▸ **To do**: Print out the data below in full and exactly, skipping the pictures.

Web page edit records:
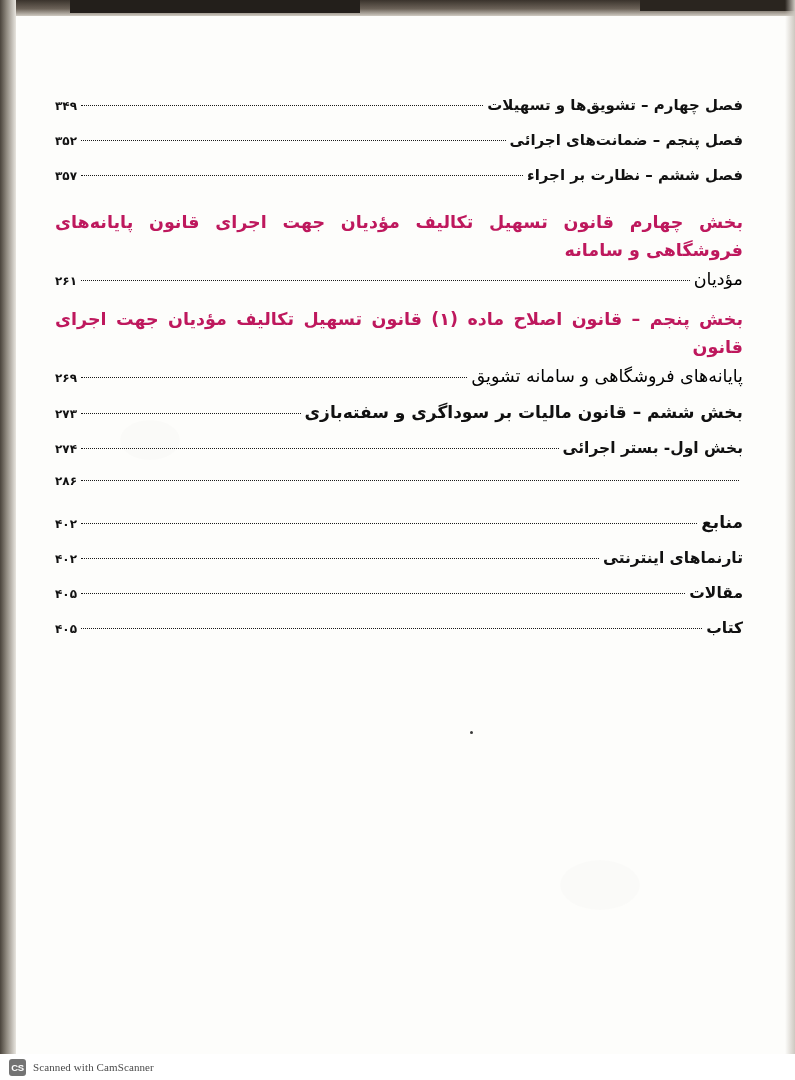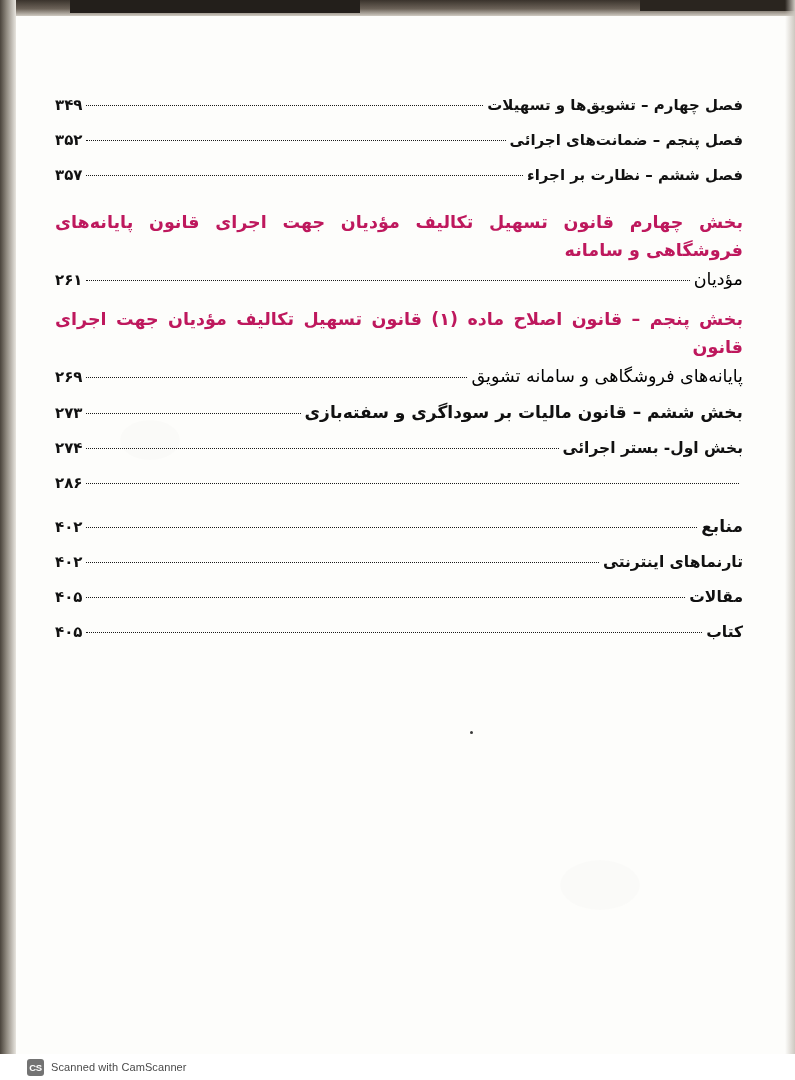--- a/index.html
+++ b/index.html
@@ -110,7 +110,7 @@
   .toc-page {
     white-space: nowrap;
     font-weight: 700;
-    font-size: 15px;
+    font-size: 12px;
     color: #111;
     letter-spacing: 0.5px;
   }

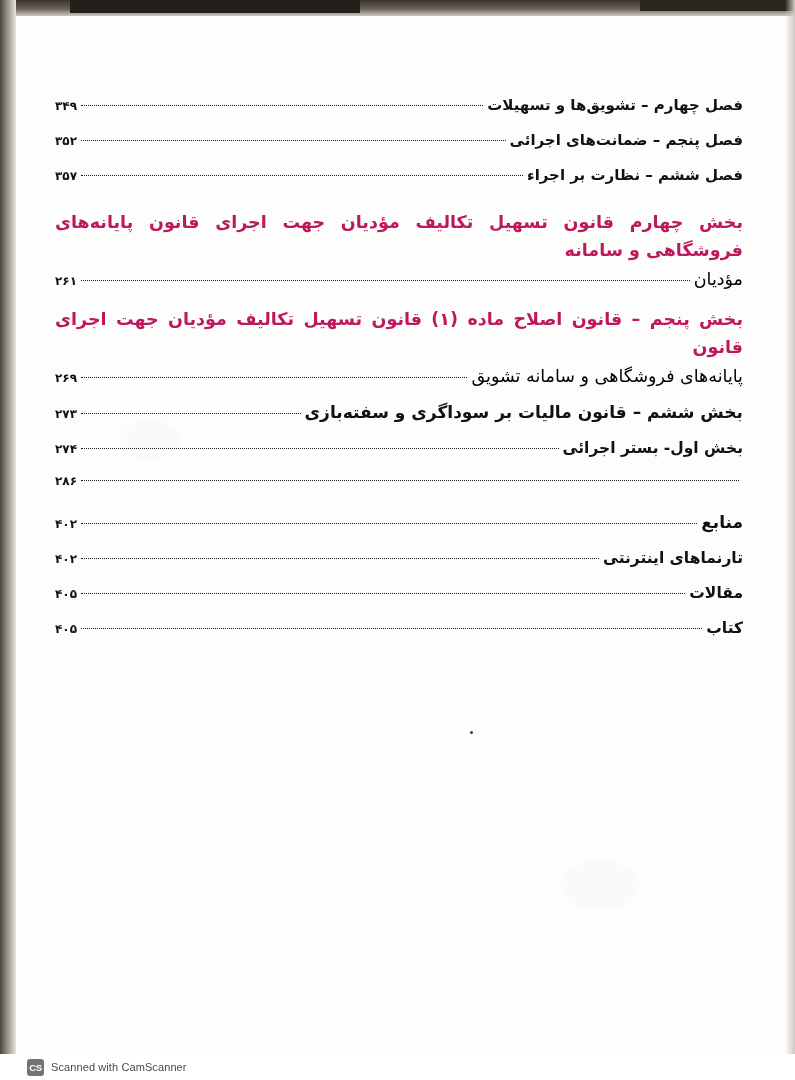--- a/index.html
+++ b/index.html
@@ -188,7 +188,6 @@
     justify-content: center;
     font-family: "Liberation Sans", sans-serif;
     letter-spacing: -0.4px;
-    margin-left: 18px;
   }
   .cam-text {
     font-family: Liberation Sans, sans-serif;

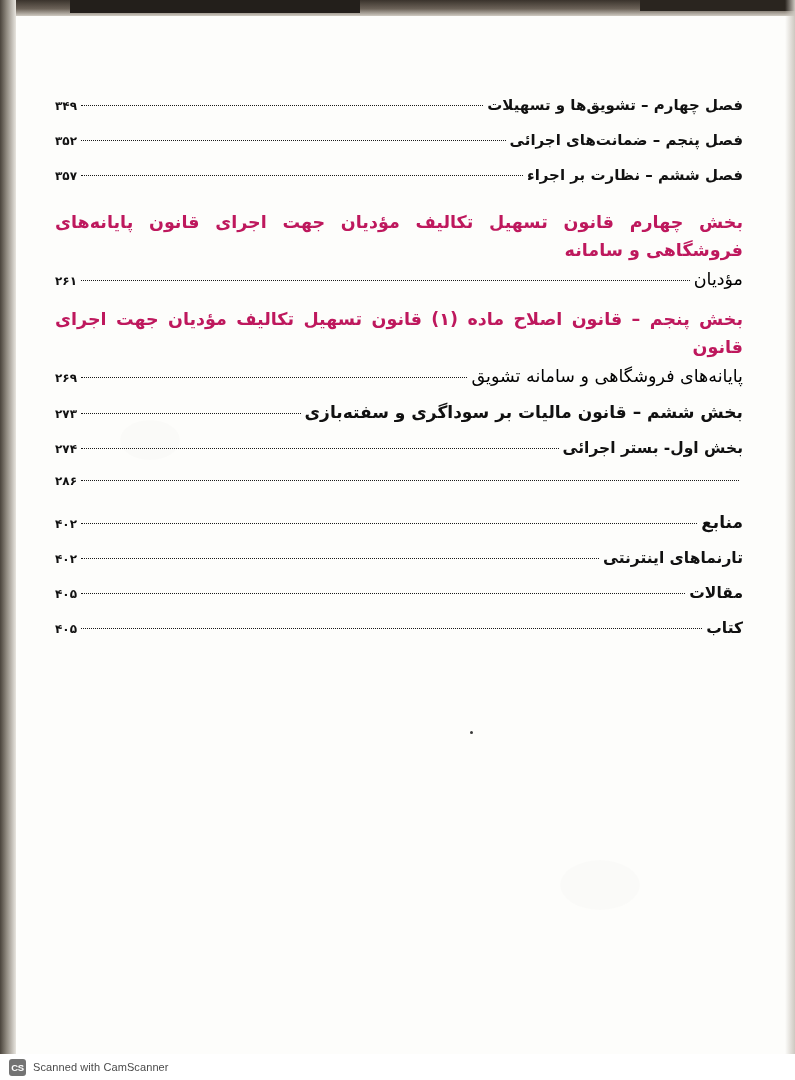--- a/index.html
+++ b/index.html
@@ -190,7 +190,7 @@
     letter-spacing: -0.4px;
   }
   .cam-text {
-    font-family: Liberation Sans, sans-serif;
+    font-family: Liberation Serif, serif;
     font-size: 11px;
     color: #4a4a4a;
     letter-spacing: 0.1px;

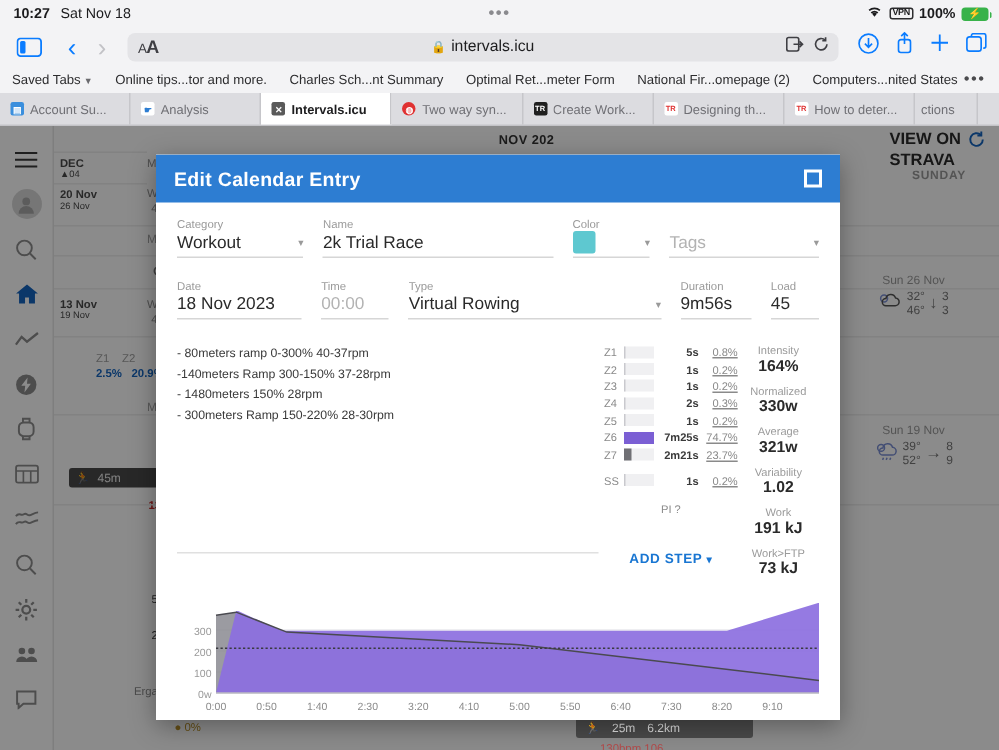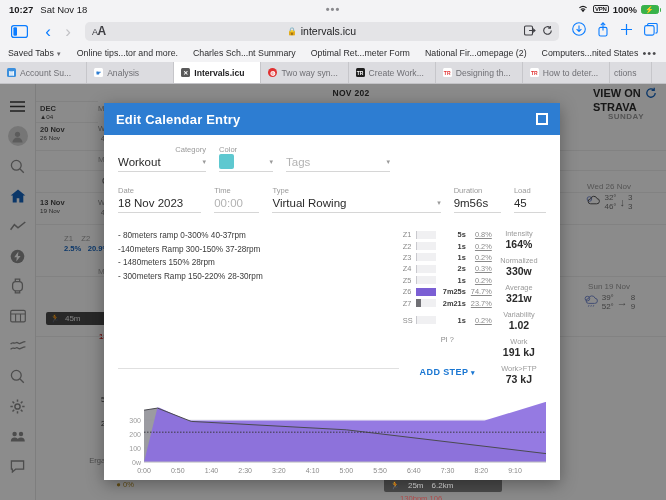--- a/index.html
+++ b/index.html
@@ -162,7 +162,7 @@
   }
   .f-val.placeholder { color:#b3b3b3; }
   .f-caret { margin-left:auto; color:#9a9a9a; font-size:7px; }
-  .w-category { width: 88px; text-align: right; }
+  .w-category { width: 88px; }
   .w-name { width: 160px; }
   .w-tags { width: 104px; }
   .w-color { width: 54px; }

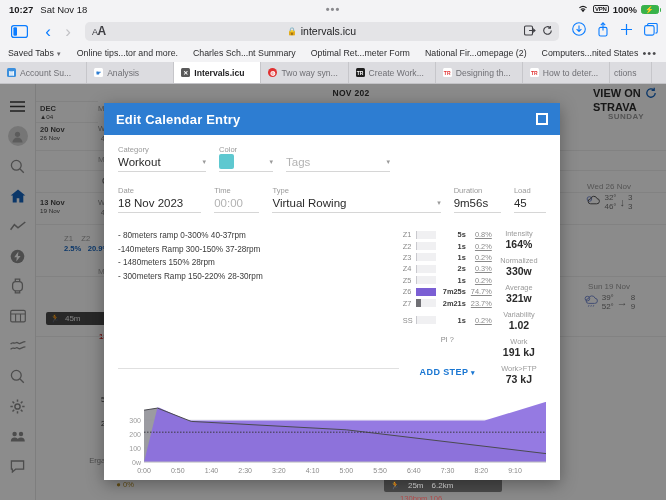--- a/index.html
+++ b/index.html
@@ -541,6 +541,12 @@
           <div class="f-val">
             <span>Workout</span>
             <span class="f-caret">▾</span>
+          </div>
+        </div>
+        <div class="field w-name">
+          <div class="f-label">Name</div>
+          <div class="f-val">
+            <span>2k Trial Race</span>
           </div>
         </div>
         <div class="field w-color">

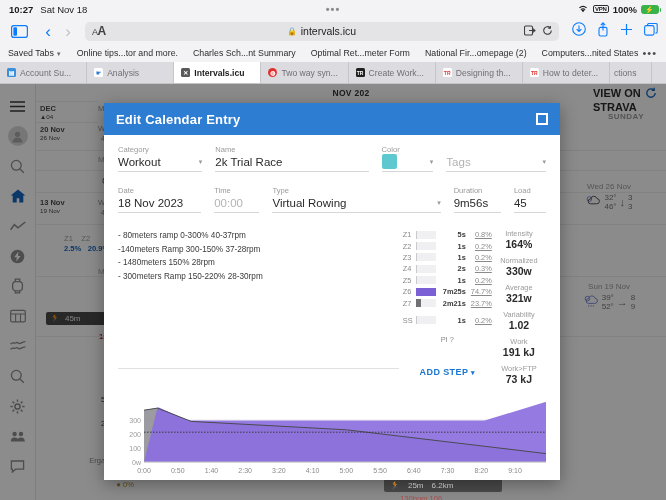--- a/index.html
+++ b/index.html
@@ -484,7 +484,7 @@
 
       <div class="seprow" style="top:86px"></div>
       <div class="wx" style="right:14px;top:98px;text-align:center;width:86px">
-        <div style="color:#9a9a9a">Wed 26 Nov</div>
+        <div style="color:#9a9a9a">Sun 26 Nov</div>
         <div class="wx-row" style="justify-content:center;margin-top:2px">
           <span>
             <svg width="16" height="12" viewBox="0 0 16 12">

▸ **Task solution**:
--- a/index.html
+++ b/index.html
@@ -110,7 +110,7 @@
   .toc-page {
     white-space: nowrap;
     font-weight: 700;
-    font-size: 15px;
+    font-size: 12px;
     color: #111;
     letter-spacing: 0.5px;
   }

--- a/index.html
+++ b/index.html
@@ -188,7 +188,6 @@
     justify-content: center;
     font-family: "Liberation Sans", sans-serif;
     letter-spacing: -0.4px;
-    margin-left: 18px;
   }
   .cam-text {
     font-family: Liberation Sans, sans-serif;

--- a/index.html
+++ b/index.html
@@ -190,7 +190,7 @@
     letter-spacing: -0.4px;
   }
   .cam-text {
-    font-family: Liberation Sans, sans-serif;
+    font-family: Liberation Serif, serif;
     font-size: 11px;
     color: #4a4a4a;
     letter-spacing: 0.1px;

--- a/index.html
+++ b/index.html
@@ -162,7 +162,7 @@
   }
   .f-val.placeholder { color:#b3b3b3; }
   .f-caret { margin-left:auto; color:#9a9a9a; font-size:7px; }
-  .w-category { width: 88px; text-align: right; }
+  .w-category { width: 88px; }
   .w-name { width: 160px; }
   .w-tags { width: 104px; }
   .w-color { width: 54px; }

--- a/index.html
+++ b/index.html
@@ -541,6 +541,12 @@
           <div class="f-val">
             <span>Workout</span>
             <span class="f-caret">▾</span>
+          </div>
+        </div>
+        <div class="field w-name">
+          <div class="f-label">Name</div>
+          <div class="f-val">
+            <span>2k Trial Race</span>
           </div>
         </div>
         <div class="field w-color">

--- a/index.html
+++ b/index.html
@@ -484,7 +484,7 @@
 
       <div class="seprow" style="top:86px"></div>
       <div class="wx" style="right:14px;top:98px;text-align:center;width:86px">
-        <div style="color:#9a9a9a">Wed 26 Nov</div>
+        <div style="color:#9a9a9a">Sun 26 Nov</div>
         <div class="wx-row" style="justify-content:center;margin-top:2px">
           <span>
             <svg width="16" height="12" viewBox="0 0 16 12">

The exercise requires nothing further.